#### [About this exercise]
The expected output is every line of the data exactly as shown, minus the images.
═══ Records supplied
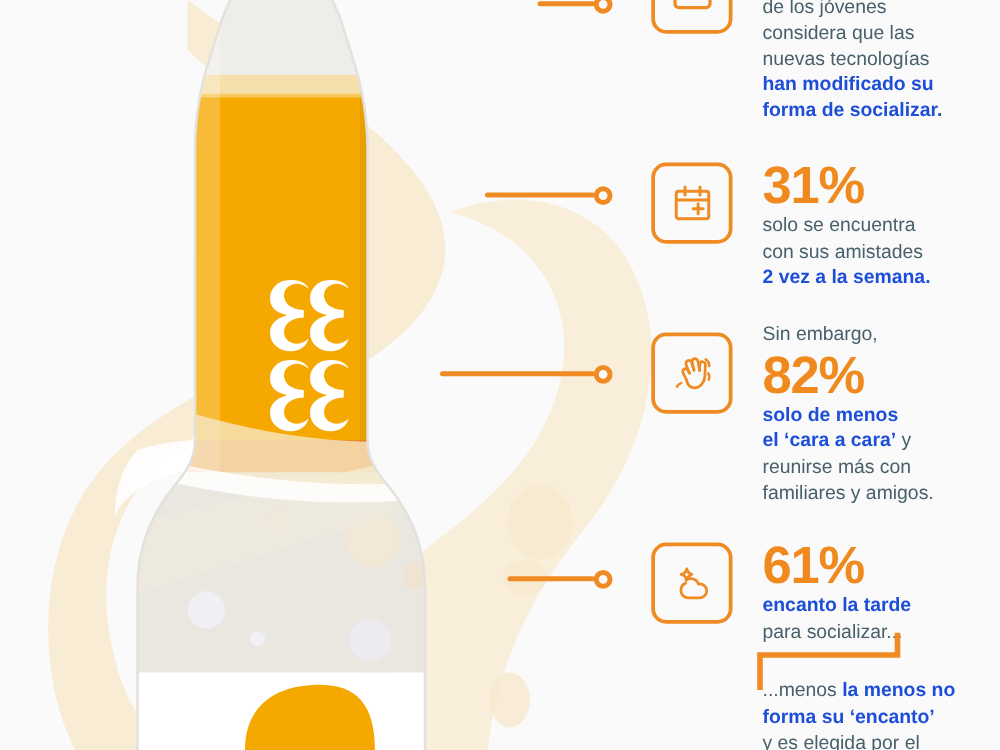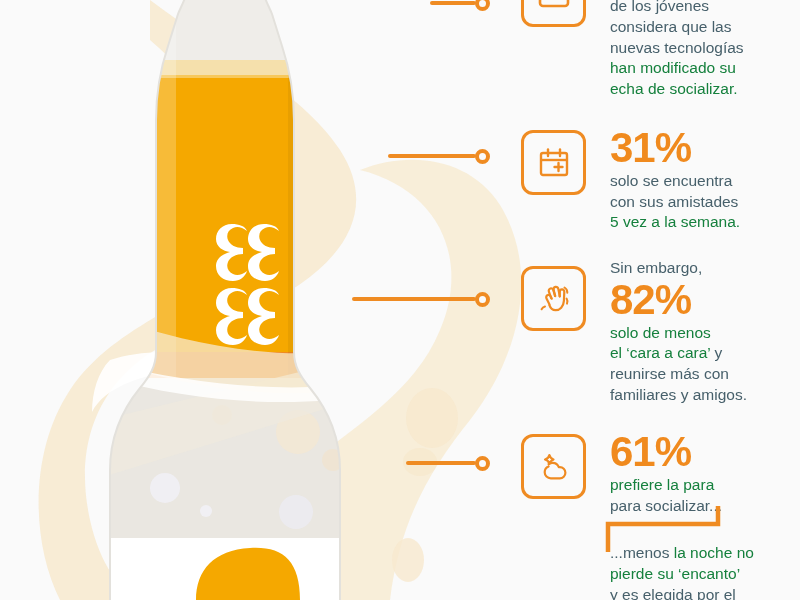--- a/index.html
+++ b/index.html
@@ -46,7 +46,7 @@
   .stat p{
     font-size:15.5px;line-height:1.34;margin:0;color:#47606B;
   }
-  .stat b{color:#15803d;font-weight:normal;}
+  .stat b{color:#1d4ed8;font-weight:bold;}
 
   
   .bracket{position:absolute;}

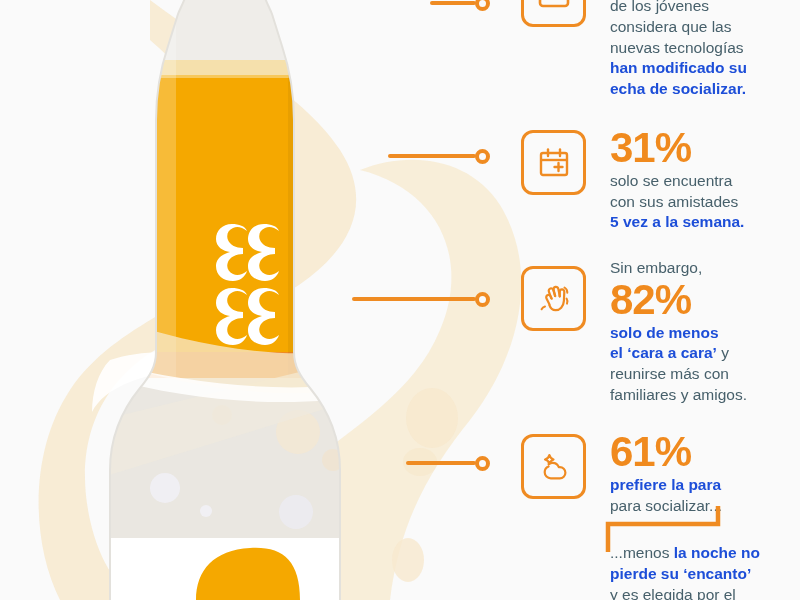--- a/index.html
+++ b/index.html
@@ -155,7 +155,7 @@
     <p>considera que las</p>
     <p>nuevas tecnologías</p>
     <p><b>han modificado su</b></p>
-    <p><b>echa de socializar.</b></p>
+    <p><b>forma de socializar.</b></p>
   </div>
 
   <div class="connector" style="left:388px;top:145px;width:102px;">

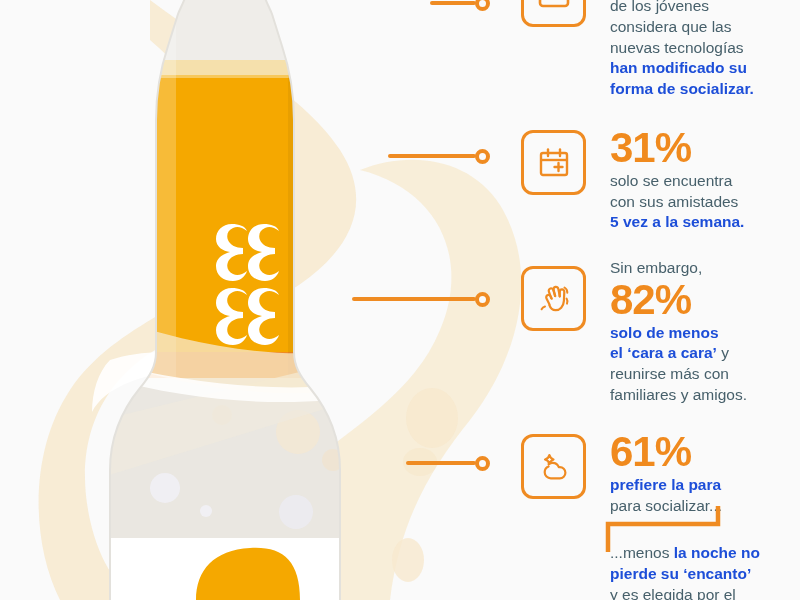--- a/index.html
+++ b/index.html
@@ -178,7 +178,7 @@
     <div class="pct">31%</div>
     <p>solo se encuentra</p>
     <p>con sus amistades</p>
-    <p><b>5 vez a la semana.</b></p>
+    <p><b>2 vez a la semana.</b></p>
   </div>
 
   <div class="connector" style="left:352px;top:288px;width:138px;">

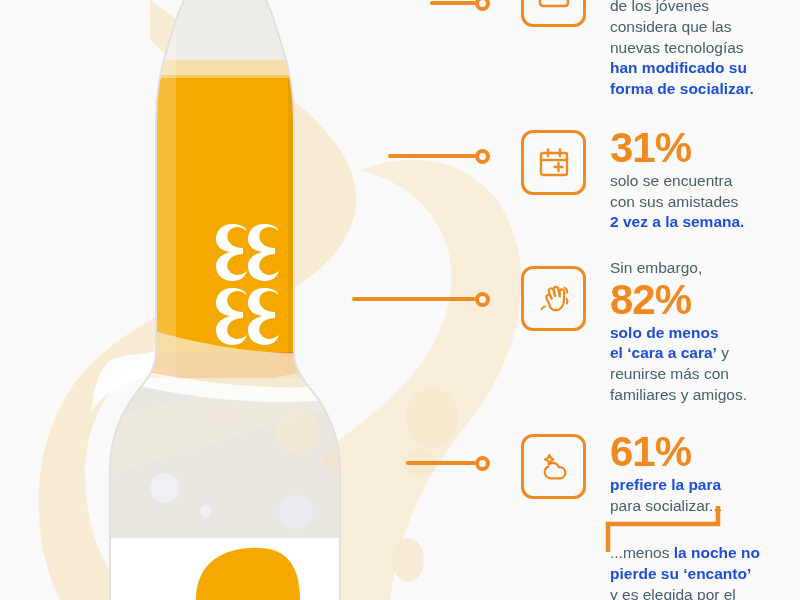--- a/index.html
+++ b/index.html
@@ -226,7 +226,7 @@
 
   <div class="stat" style="left:610px;top:432px;">
     <div class="pct">61%</div>
-    <p><b>prefiere la para</b></p>
+    <p><b>encanto la tarde</b></p>
     <p>para socializar...</p>
   </div>
 

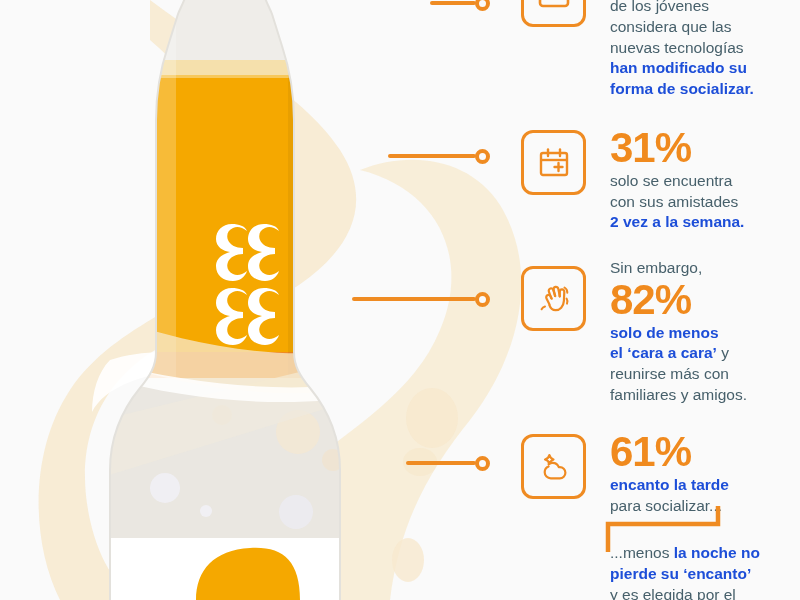--- a/index.html
+++ b/index.html
@@ -235,7 +235,7 @@
   </svg>
 
   <div class="stat" style="left:610px;top:543px;width:200px;">
-    <p><span>...menos </span><b>la noche no</b></p>
+    <p><span>...menos </span><b>la menos no</b></p>
     <p><b>pierde su ‘encanto’</b></p>
     <p>y es elegida por el</p>
   </div>

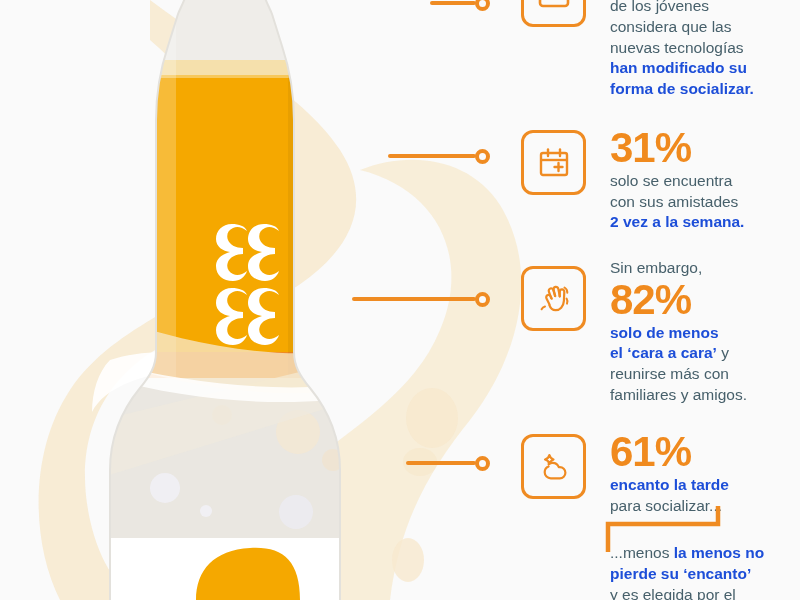--- a/index.html
+++ b/index.html
@@ -236,7 +236,7 @@
 
   <div class="stat" style="left:610px;top:543px;width:200px;">
     <p><span>...menos </span><b>la menos no</b></p>
-    <p><b>pierde su ‘encanto’</b></p>
+    <p><b>forma su ‘encanto’</b></p>
     <p>y es elegida por el</p>
   </div>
══════
#### [Written reply]
--- a/index.html
+++ b/index.html
@@ -46,7 +46,7 @@
   .stat p{
     font-size:15.5px;line-height:1.34;margin:0;color:#47606B;
   }
-  .stat b{color:#15803d;font-weight:normal;}
+  .stat b{color:#1d4ed8;font-weight:bold;}
 
   
   .bracket{position:absolute;}

--- a/index.html
+++ b/index.html
@@ -155,7 +155,7 @@
     <p>considera que las</p>
     <p>nuevas tecnologías</p>
     <p><b>han modificado su</b></p>
-    <p><b>echa de socializar.</b></p>
+    <p><b>forma de socializar.</b></p>
   </div>
 
   <div class="connector" style="left:388px;top:145px;width:102px;">

--- a/index.html
+++ b/index.html
@@ -178,7 +178,7 @@
     <div class="pct">31%</div>
     <p>solo se encuentra</p>
     <p>con sus amistades</p>
-    <p><b>5 vez a la semana.</b></p>
+    <p><b>2 vez a la semana.</b></p>
   </div>
 
   <div class="connector" style="left:352px;top:288px;width:138px;">

--- a/index.html
+++ b/index.html
@@ -226,7 +226,7 @@
 
   <div class="stat" style="left:610px;top:432px;">
     <div class="pct">61%</div>
-    <p><b>prefiere la para</b></p>
+    <p><b>encanto la tarde</b></p>
     <p>para socializar...</p>
   </div>
 

--- a/index.html
+++ b/index.html
@@ -235,7 +235,7 @@
   </svg>
 
   <div class="stat" style="left:610px;top:543px;width:200px;">
-    <p><span>...menos </span><b>la noche no</b></p>
+    <p><span>...menos </span><b>la menos no</b></p>
     <p><b>pierde su ‘encanto’</b></p>
     <p>y es elegida por el</p>
   </div>

--- a/index.html
+++ b/index.html
@@ -236,7 +236,7 @@
 
   <div class="stat" style="left:610px;top:543px;width:200px;">
     <p><span>...menos </span><b>la menos no</b></p>
-    <p><b>pierde su ‘encanto’</b></p>
+    <p><b>forma su ‘encanto’</b></p>
     <p>y es elegida por el</p>
   </div>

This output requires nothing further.